Em Passo Fundo (RS), a saca de 60 quilos caiu de R$ 90,50 para R$ 89,00. Na
região das Missões, o preço baixou de R$ 89,50 para R$ 88,50. No porto de
Rio Grande, as cotações passaram de R$ 95,00 para R$ 94,00.

Em Cascavel, no Paraná, o preço recuou de R$ 93,00 para R$ 91,00. No
porto de Paranaguá (PR), a saca passou de R$ 97,50 para R$ 95,00.

Em Rondonópolis (MT), a saca baixou de R$ 90,50 para R$ 88,00. Em Dourados
(MS), a cotação caiu de R$ 85,00 para R$ 84,00. Em Rio Verde (GO), a saca
passou de R$ 88,00 para R$ 86,00.

Exportações

As exportações de soja em grão do Brasil renderam US$ 1,885 bilhão em
junho (13 dias úteis), com média diária de US$ 144,985 milhões. A quantidade
total exportada pelo país no período chegou a 5,03 milhões de toneladas, com
média diária de 386,99 mil toneladas. O preço médio da tonelada ficou em
US$ 374,70.

Na comparação entre a média diária de junho e maio, houve uma baixa de
15,4% no valor exportado e de 18% no volume embarcado. O preço teve alta de
3,2%. Na comparação com junho do ano passado, houve recuo de 19,1% na
receita, de 17,2% no volume e queda de 2,3% no preço.

Chicago

Porto Alegre, 20 de junho de 2016 – Os contratos futuros da soja negociados
na Bolsa de Mercadorias de Chicago (CBOT) fecharam a segunda-feira com
preços em baixa. Os mais recentes boletins meteorológicos apontam chuvas para
o Meio Oeste dos Estados Unidos, favorecendo o desenvolvimento inicial das lavouras.

Diante destas projeções, fundos e especuladores optaram por iniciar a
semana realizando lucros, principalmente depois da alta de mais de 2% das
sexta,provocados justamente pela projeção de clima seco.
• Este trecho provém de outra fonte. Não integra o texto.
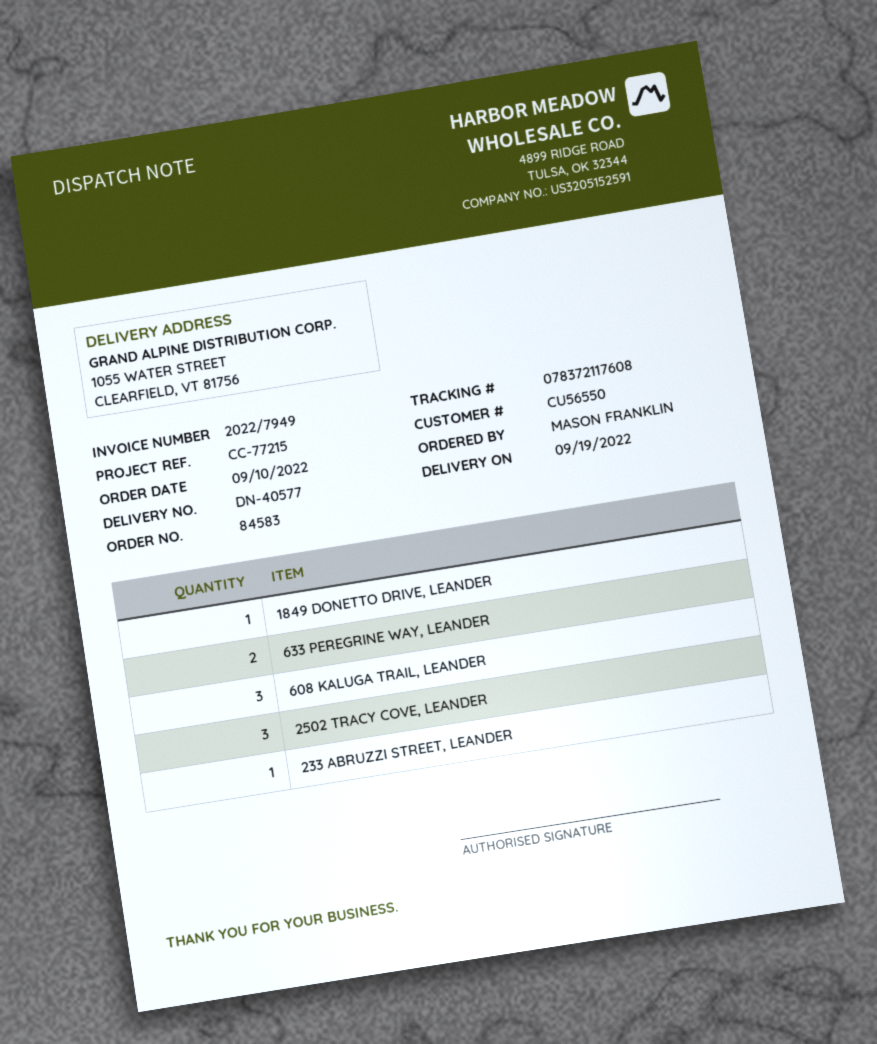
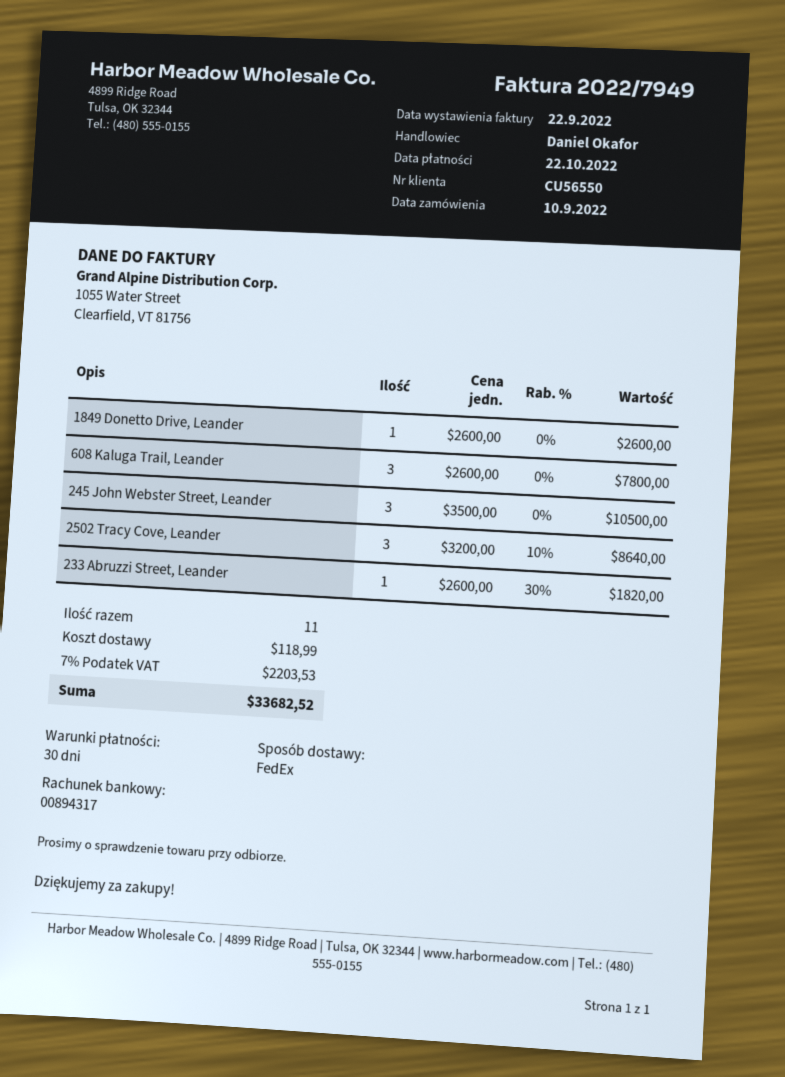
633 PEREGRINE WAY, LEANDER: 2 -> none
245 John Webster Street, Leander: none -> 3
De concreto, apenas
o fato das lavouras americanas apresentarem ótimas condições até o momento,
quadro que deve ser confirmado logo mais, no relatório semanal do Departamento
de Agricultura dos Estados Unidos (USDA).

As inspeções de exportação norte-americana de soja chegaram a 136.506
toneladas na semana encerrada no dia 9 de junho, conforme relatório semanal
divulgado pelo USDA.

Na semana anterior, as inspeções haviam atingido 98.378 toneladas. No ano
passado, em igual período, o total fora de 226.736 toneladas. No acumulado do
ano-safra, iniciado em 1 de setembro, as inspeções estão em 43.654.953
toneladas, contra 47.411.809 toneladas no acumulado do ano-safra anterior.

Hoje, os contratos da soja em grão com entrega em julho recuaram 16,00
centavos de dólar por bushel a US$ 11,43 1/2. A posição agosto caiu 14,75
centavos para US$ 11,45 1/4.

No farelo, a posição julho fechou com baixa de US$ 4,70 por tonelada,
sendo negociada a US$ 402,70 por tonelada. No óleo, os contratos com
vencimento em julho registravam preço de 31,64 centavos de dólar, com baixa
e 0,29 centavo.

Câmbio

O dólar comercial encerrou as negociações de hoje com baixa de 0,61%,
cotado a R$ 3,3980 para compra e a R$ 3,4000 para venda. Durante o dia, a
moeda norte-americana oscilou entre a mínima de R$ 3,3750 e máxima de R$ 3,4070.